Getting an Announcement
Well, you're not invited -- but the bride and groom want you to know about it. Don't get mortally offended off the bat -- if these are close friends, they may have chosen to have an intimate family wedding and so couldn't invite all their friends. If it's not such a close friend, or it's a business associate, don't feel obligated to send a gift. It's a nice gesture to send a personal note of congratulations, but even that is not automatically expected.
The Gift
Always plan on sending a gift when you accept a wedding invitation. If you can't make the wedding, it's still nice to send a gift, but you won't be committing a major faux pas if you don't. At the least, send a congratulatory card before the wedding -- better yet, take the couple (or your friend the bride) out to dinner to celebrate with them sometime soon.

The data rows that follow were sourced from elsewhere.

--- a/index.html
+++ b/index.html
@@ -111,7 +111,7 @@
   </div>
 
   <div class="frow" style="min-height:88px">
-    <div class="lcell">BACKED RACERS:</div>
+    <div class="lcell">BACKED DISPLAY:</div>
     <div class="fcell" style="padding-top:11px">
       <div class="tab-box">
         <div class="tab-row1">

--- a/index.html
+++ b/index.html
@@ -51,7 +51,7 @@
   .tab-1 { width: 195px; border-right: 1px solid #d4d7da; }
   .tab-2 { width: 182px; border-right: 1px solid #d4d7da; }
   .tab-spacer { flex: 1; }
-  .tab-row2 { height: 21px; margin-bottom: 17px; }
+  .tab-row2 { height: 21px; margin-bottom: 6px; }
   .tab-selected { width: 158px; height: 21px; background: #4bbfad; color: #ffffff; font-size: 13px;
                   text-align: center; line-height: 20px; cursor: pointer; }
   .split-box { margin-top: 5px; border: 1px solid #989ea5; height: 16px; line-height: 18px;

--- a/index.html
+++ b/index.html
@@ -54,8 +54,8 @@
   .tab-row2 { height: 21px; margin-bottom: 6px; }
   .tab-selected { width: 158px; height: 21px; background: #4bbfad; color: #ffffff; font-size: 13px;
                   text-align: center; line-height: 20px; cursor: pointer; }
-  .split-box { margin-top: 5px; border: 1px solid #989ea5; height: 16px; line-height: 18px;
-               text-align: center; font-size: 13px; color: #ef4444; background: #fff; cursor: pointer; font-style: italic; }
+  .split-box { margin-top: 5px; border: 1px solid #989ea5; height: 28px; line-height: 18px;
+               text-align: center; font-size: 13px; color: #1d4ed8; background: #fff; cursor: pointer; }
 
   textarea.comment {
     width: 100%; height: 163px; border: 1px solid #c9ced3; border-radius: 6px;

Technically, you have up to a year after the wedding date to send a gift, but it makes sense to shop for a gift soon after you decide you'll go. Find out where the couple is registered -- ask the bride's mother or sister, the honor attendant, or the couple themselves. Don't expect this information to be included in the invitation (except for shower invites) -- you're supposed to ask them about it.

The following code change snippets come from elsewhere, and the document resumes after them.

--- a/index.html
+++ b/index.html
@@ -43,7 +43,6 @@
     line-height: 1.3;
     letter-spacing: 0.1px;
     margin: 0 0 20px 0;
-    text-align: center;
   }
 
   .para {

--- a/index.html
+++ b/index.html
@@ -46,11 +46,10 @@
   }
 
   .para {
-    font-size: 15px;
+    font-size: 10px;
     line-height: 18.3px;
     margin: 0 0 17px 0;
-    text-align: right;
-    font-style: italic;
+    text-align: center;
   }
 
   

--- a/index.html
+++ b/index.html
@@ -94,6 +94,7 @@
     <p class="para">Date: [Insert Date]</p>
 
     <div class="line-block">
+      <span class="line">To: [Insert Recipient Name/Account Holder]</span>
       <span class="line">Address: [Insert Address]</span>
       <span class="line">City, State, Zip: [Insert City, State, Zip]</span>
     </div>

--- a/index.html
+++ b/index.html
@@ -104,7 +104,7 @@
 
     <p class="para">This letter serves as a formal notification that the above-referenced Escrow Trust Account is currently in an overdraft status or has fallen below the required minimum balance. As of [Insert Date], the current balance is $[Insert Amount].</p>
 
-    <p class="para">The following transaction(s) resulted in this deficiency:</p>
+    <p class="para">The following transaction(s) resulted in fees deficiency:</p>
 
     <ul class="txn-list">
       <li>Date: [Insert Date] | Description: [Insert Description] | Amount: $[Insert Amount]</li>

The wedding gift should be sent to the address the couple has given their registry -- don't bring it with you to the reception. While this is still the custom in some regions, gifts at the wedding mean the couple has to worry about security, making sure cards stay with boxes, and getting them home somehow after the reception. (Also, you have to lug it along with you that day.) If you're also invited to the shower, bring the gift with you to that party.

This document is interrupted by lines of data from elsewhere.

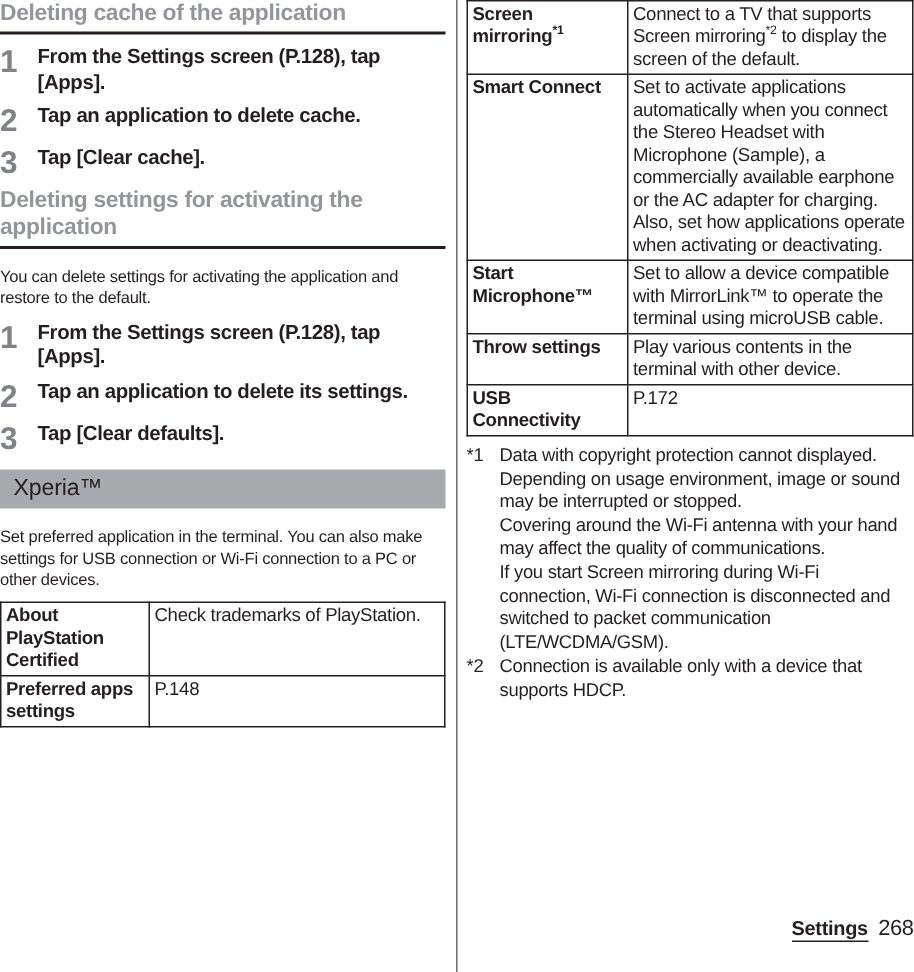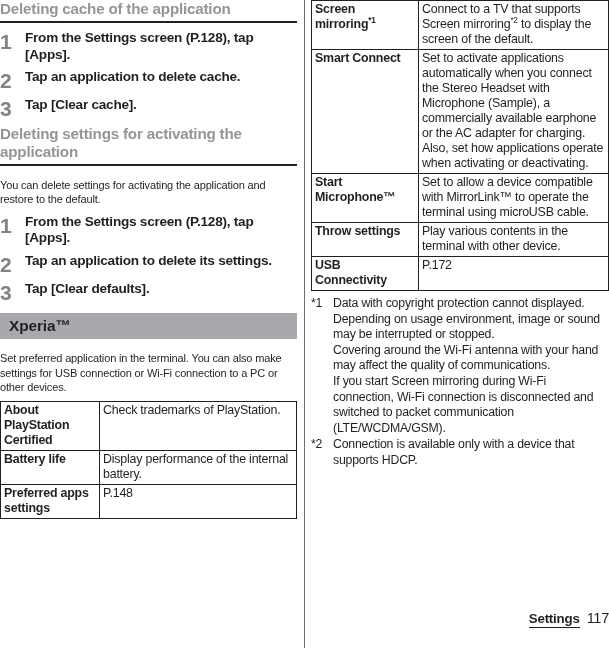--- a/index.html
+++ b/index.html
@@ -107,7 +107,7 @@
   }
   .chapter-bar-label {
     font-size: 15.4px;
-    font-weight: bold;
+    font-weight: normal;
     color: #231f20;
     letter-spacing: -0.1px;
   }

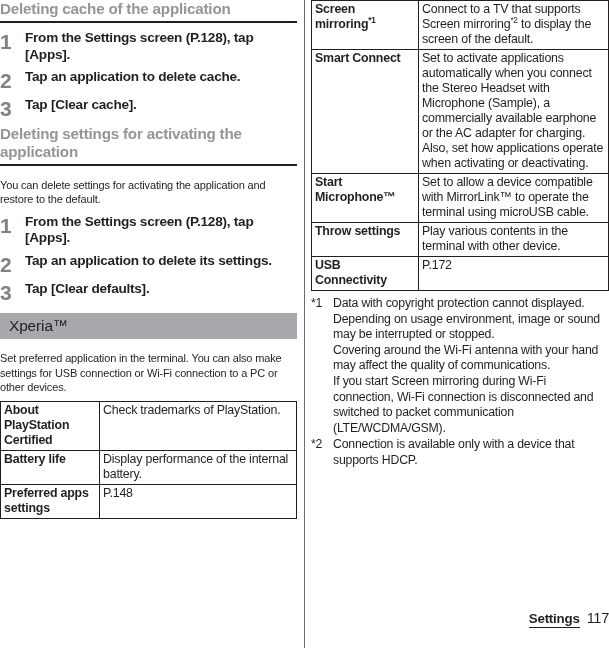--- a/index.html
+++ b/index.html
@@ -248,10 +248,6 @@
         <tr>
           <td class="k">About PlayStation Certified</td>
           <td class="v">Check trademarks of PlayStation.</td>
-        </tr>
-        <tr>
-          <td class="k">Battery life</td>
-          <td class="v">Display performance of the internal battery.</td>
         </tr>
         <tr>
           <td class="k">Preferred apps settings</td>

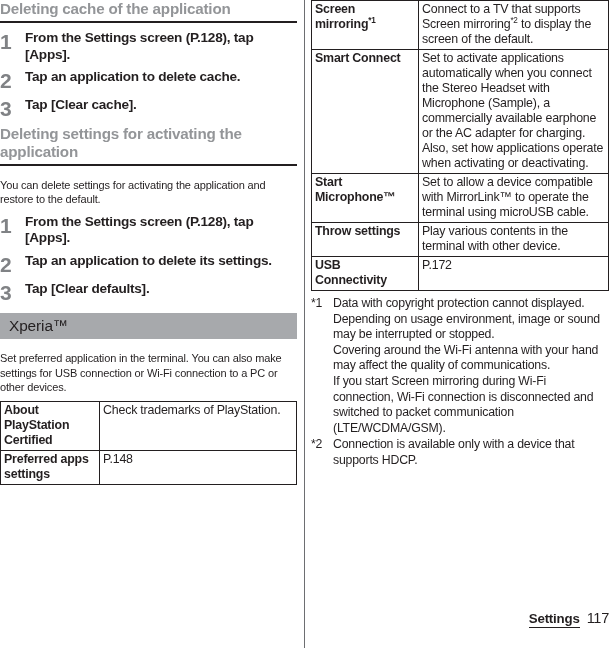--- a/index.html
+++ b/index.html
@@ -306,7 +306,7 @@
 
   <div class="footer">
     <span class="footer-chapter">Settings</span>
-    <span class="footer-pageno">117</span>
+    <span class="footer-pageno">268</span>
   </div>
 
 </div>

You don't have to get the couple a gift from their registry, of course -- but the upside is that they've chosen these items themselves, so you know they want and like them. If you have another, special idea for a gift, by all means go for it -- but still send or bring it to the couple's home instead of handing it to them on wedding day. (If you're not having a package mailed through a store, make sure to insure the box against damage.) If you want to give the couple a money, make your check payable to the bride or groom if you're sending it before the wedding (use the bride's maiden name), to both of them if you give it to them on wedding day or after.
If you still haven't received a thank-you note a month after the gift was sent, it's okay to call and ask if it got there. (You might first call the store to confirm that the gift was in fact delivered -- the couple might just be behind on their acknowledgements!)
What to Wear
Dress as you would for any other social event held at the hour and during the season of the wedding. For example, if it's a spring brunch or luncheon, a pretty suit or floral dress would be appropriate for women; a light-colored suit and/or shirt and tie for men. For evening, depending on how formal the wedding is (you can usually tell this from the formality of the invitation and/or where the wedding is being held), the dress code is cocktail dresses for women and darker suits (or tuxedos, if it's a black-tie affair) for men. Don't wear anything too flashy -- sequins are probably a no-no -- and remember that if the ceremony is at a religious site, you don't want to show too much skin, either (i.e., shoulders should be covered).
Black used to be taboo for weddings, but these days a black dress is perfect for evening, just as it is for a night at the opera. Female guests should not wear white -- it's really, really not polite to take away from the bride on her special day by wearing her color. Try to avoid off-white and ivory, too, if at all possible. It's not as if you don't own or can't buy something another color, right?